Nos estrechamos la mano en señal de complicidad.
A la mañana siguiente recibí la carta.
Estaba escrita a máquina, sin orden ni concierto, y con una cinta muy gastada, de modo que las palabras apenas habían quedado marcadas en la única hoja de papel. Examiné el sobre barato antes de abrirlo. Había llegado con el correo matutino, junto con los comunicados de prensa y las declaraciones políticas. No llevaba remite: sólo mi nombre, la dirección del Journal y un sello de correos. Lo abrí y leí la carta.
He seguido con mucho interés sus artículos relacionados con la reciente ola de asesinatos que se han cometido en Miami.
Pero sólo después del último homicidio advertí que la pauta que el asesino dice seguir reproduce un incidente que presencié mientras servía en el ejército de Estados Unidos en Vietnam. El asesinato de la madre y el abandono de la niña me convencieron de que yo fui testigo de los hechos que el asesino intenta recrear.
Estoy dispuesto a hablar sólo con usted.
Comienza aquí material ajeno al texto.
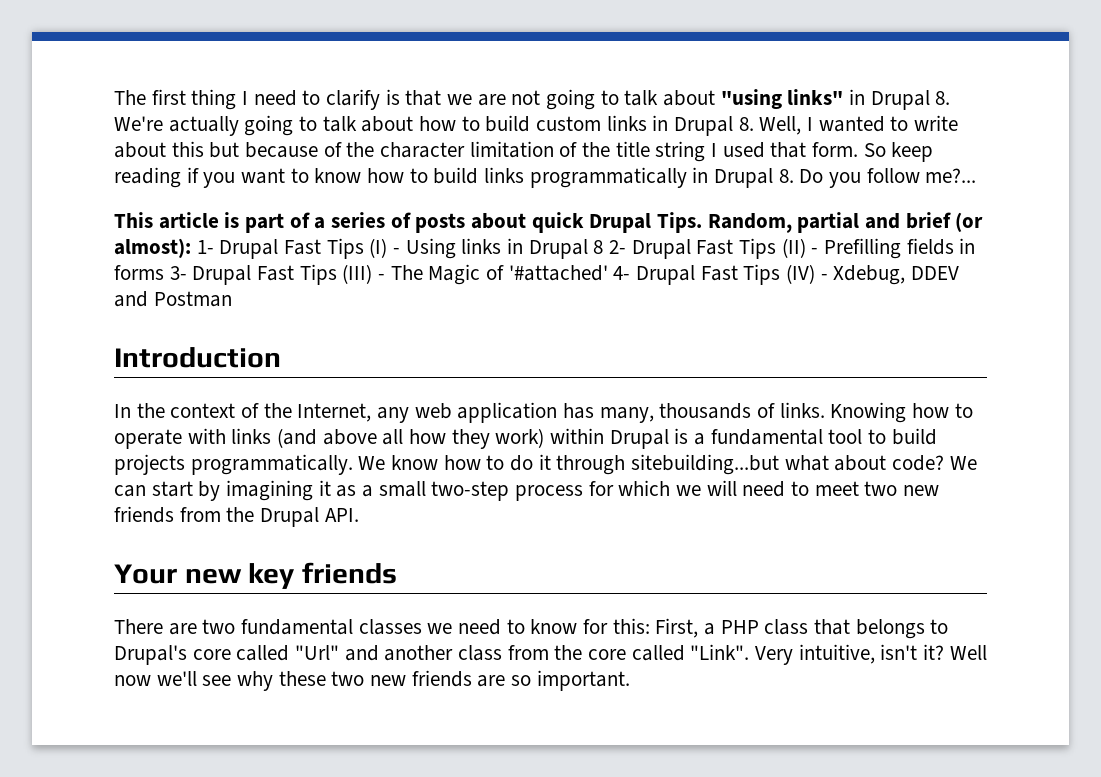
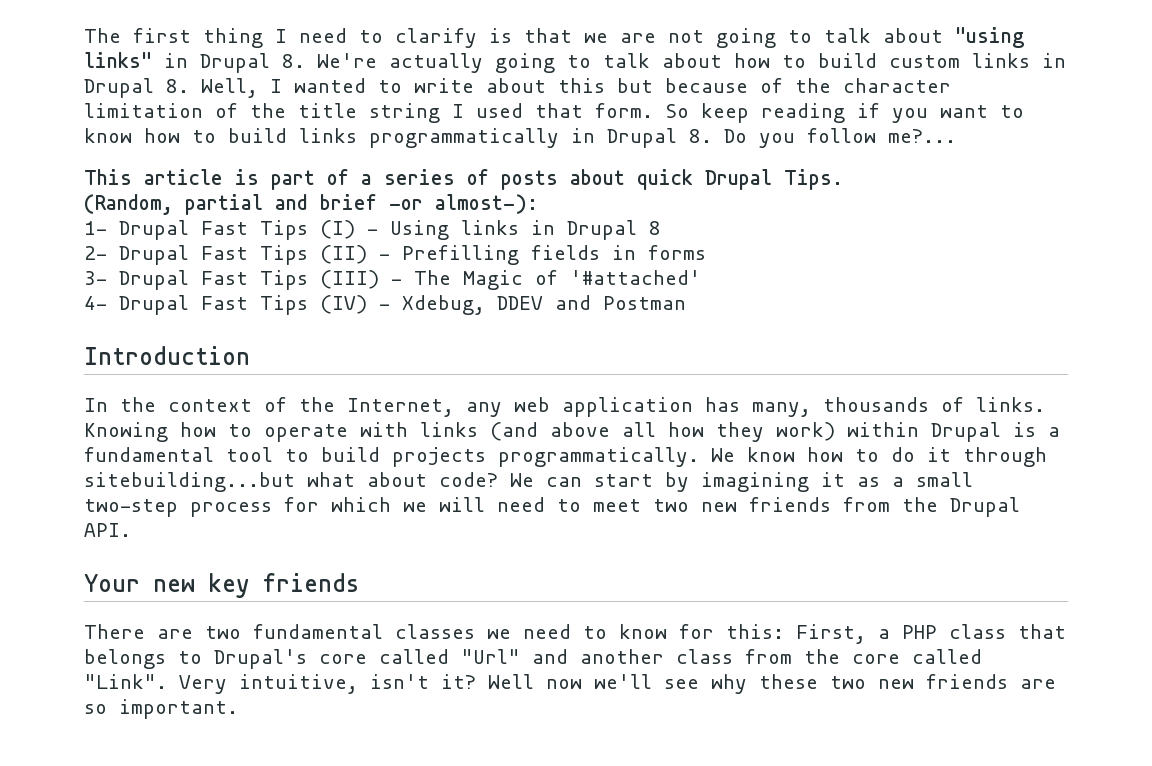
- This article is part of a series of posts about quick Drupal Tips. Random, partial and brief (or almost): 1- Drupal Fast Tips (I) - Using links in Drupal 8 2- Drupal Fast Tips (II) - Prefilling fields in forms 3- Drupal Fast Tips (III) - The Magic of '#attached' 4- Drupal Fast Tips (IV) - Xdebug, DDEV and Postman
+ This article is part of a series of posts about quick Drupal Tips.
+ (Random, partial and brief -or almost-):
+ 1- Drupal Fast Tips (I) - Using links in Drupal 8
+ 2- Drupal Fast Tips (II) - Prefilling fields in forms
+ 3- Drupal Fast Tips (III) - The Magic of '#attached'
+ 4- Drupal Fast Tips (IV) - Xdebug, DDEV and Postman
Nada de policías, nada de cámaras, nadie más. Si veo alguna otra persona, lo negaré todo.
Estaré en mi apartamento del número 671 de la Avenida 13 Noroeste a la una de la tarde en la fecha en que usted reciba esta carta. Apartamento número cinco.
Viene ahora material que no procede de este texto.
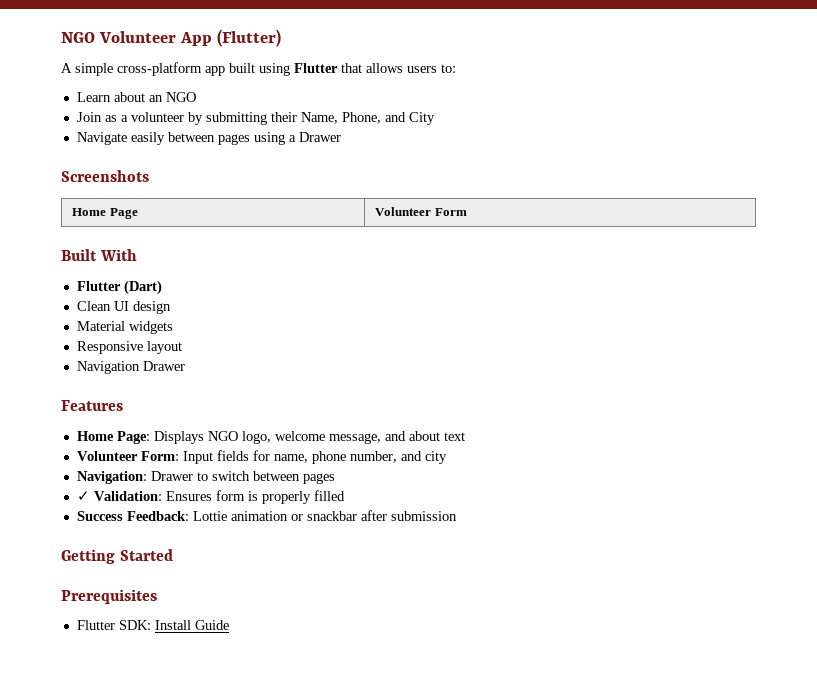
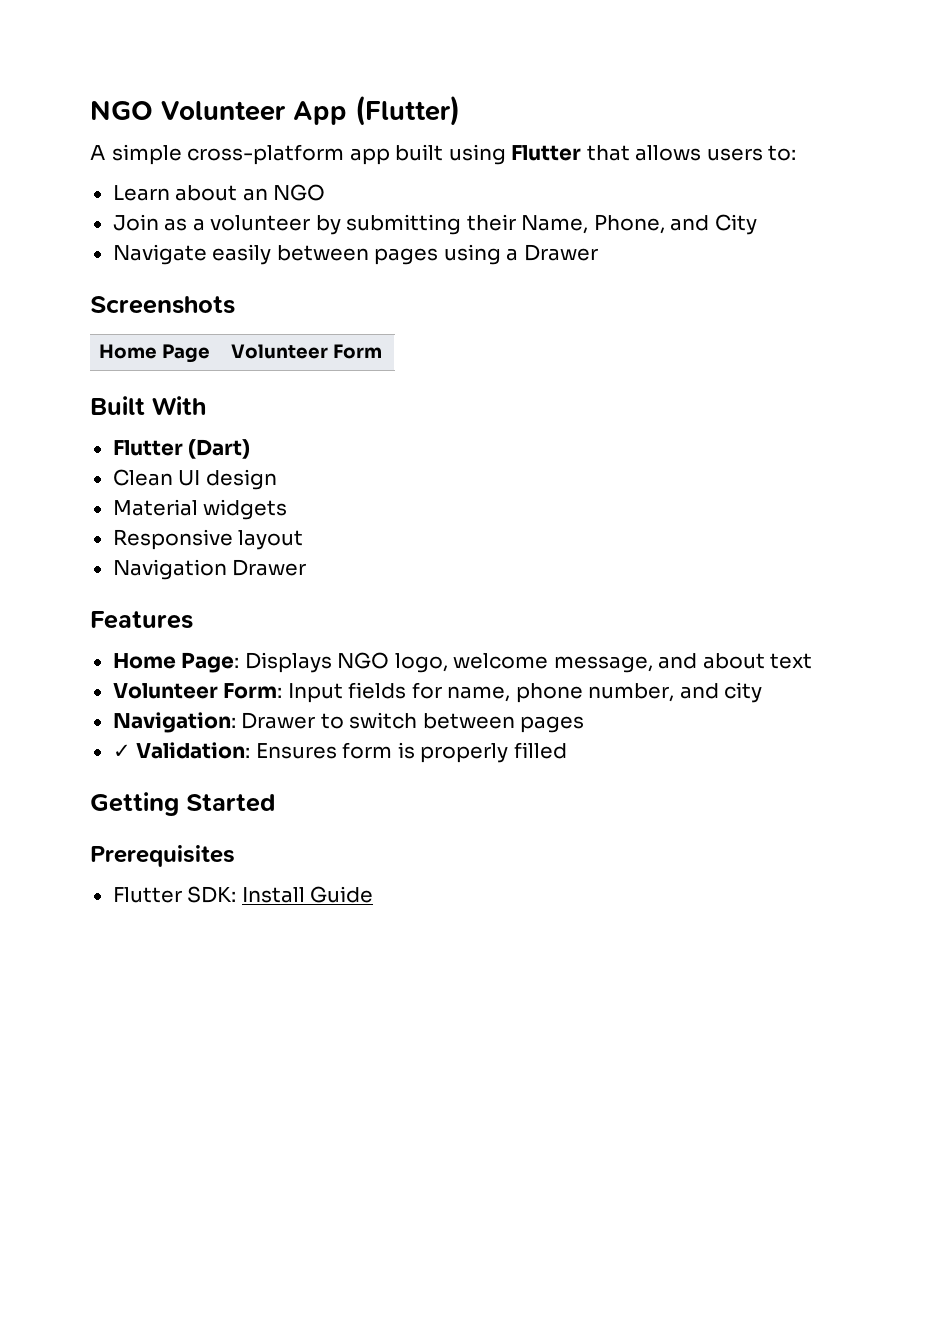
- Success Feedback: Lottie animation or snackbar after submission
La carta no estaba firmada.
Conduje mi automóvil por el gueto céntrico: un conjunto de casas decrépitas de madera y edificios de apartamentos de dos pisos construidos con bloques de hormigón. En las aceras había una mezcla de indigentes y miembros de la clase más baja: hombres negros cansados, con el rostro surcado de arrugas que semejaban cicatrices de la edad; vagabundos y personas sin ocupación fija; habitantes de Miami, con el pelo entrecano por el tiempo y ropa andrajosa. Se recostaban contra las fachadas blancas de los edificios, con la mirada perdida. El sol se filtraba a través del calor del día; el cielo tenía el mismo tono celeste, intenso y vivo, que sobre los yates lujosos y las lanchas que atravesaban la bahía. Era un mundo desolado bañado en una luz implacable. Al pasar, noté que los ojos se posaban en mí. Se oía a lo lejos el ruido profundo y amortiguado del trabajo en una obra en construcción, mezclado con el bullicio de los niños que correteaban esquivando a los marginados y los sonidos de las partidas de dominó que se jugaban sobre la acera. Había un letrero junto a la puerta del edificio que yo buscaba: «Habitaciones amuebladas.» Se trataba de un típico edificio céntrico, pero estaba pintado de un rojo pálido, en contraste con el blanco de las demás viviendas. Tenía tres pisos, por lo que descollaba ligeramente sobre los otros edificios de la manzana. Una escalera externa, de acero negro, empinada, conducía a los pisos superiores. Había dos apartamentos por piso y un pequeño patio cruzado por tendederos, donde algunas sábanas y camisas ondeaban con la suave brisa.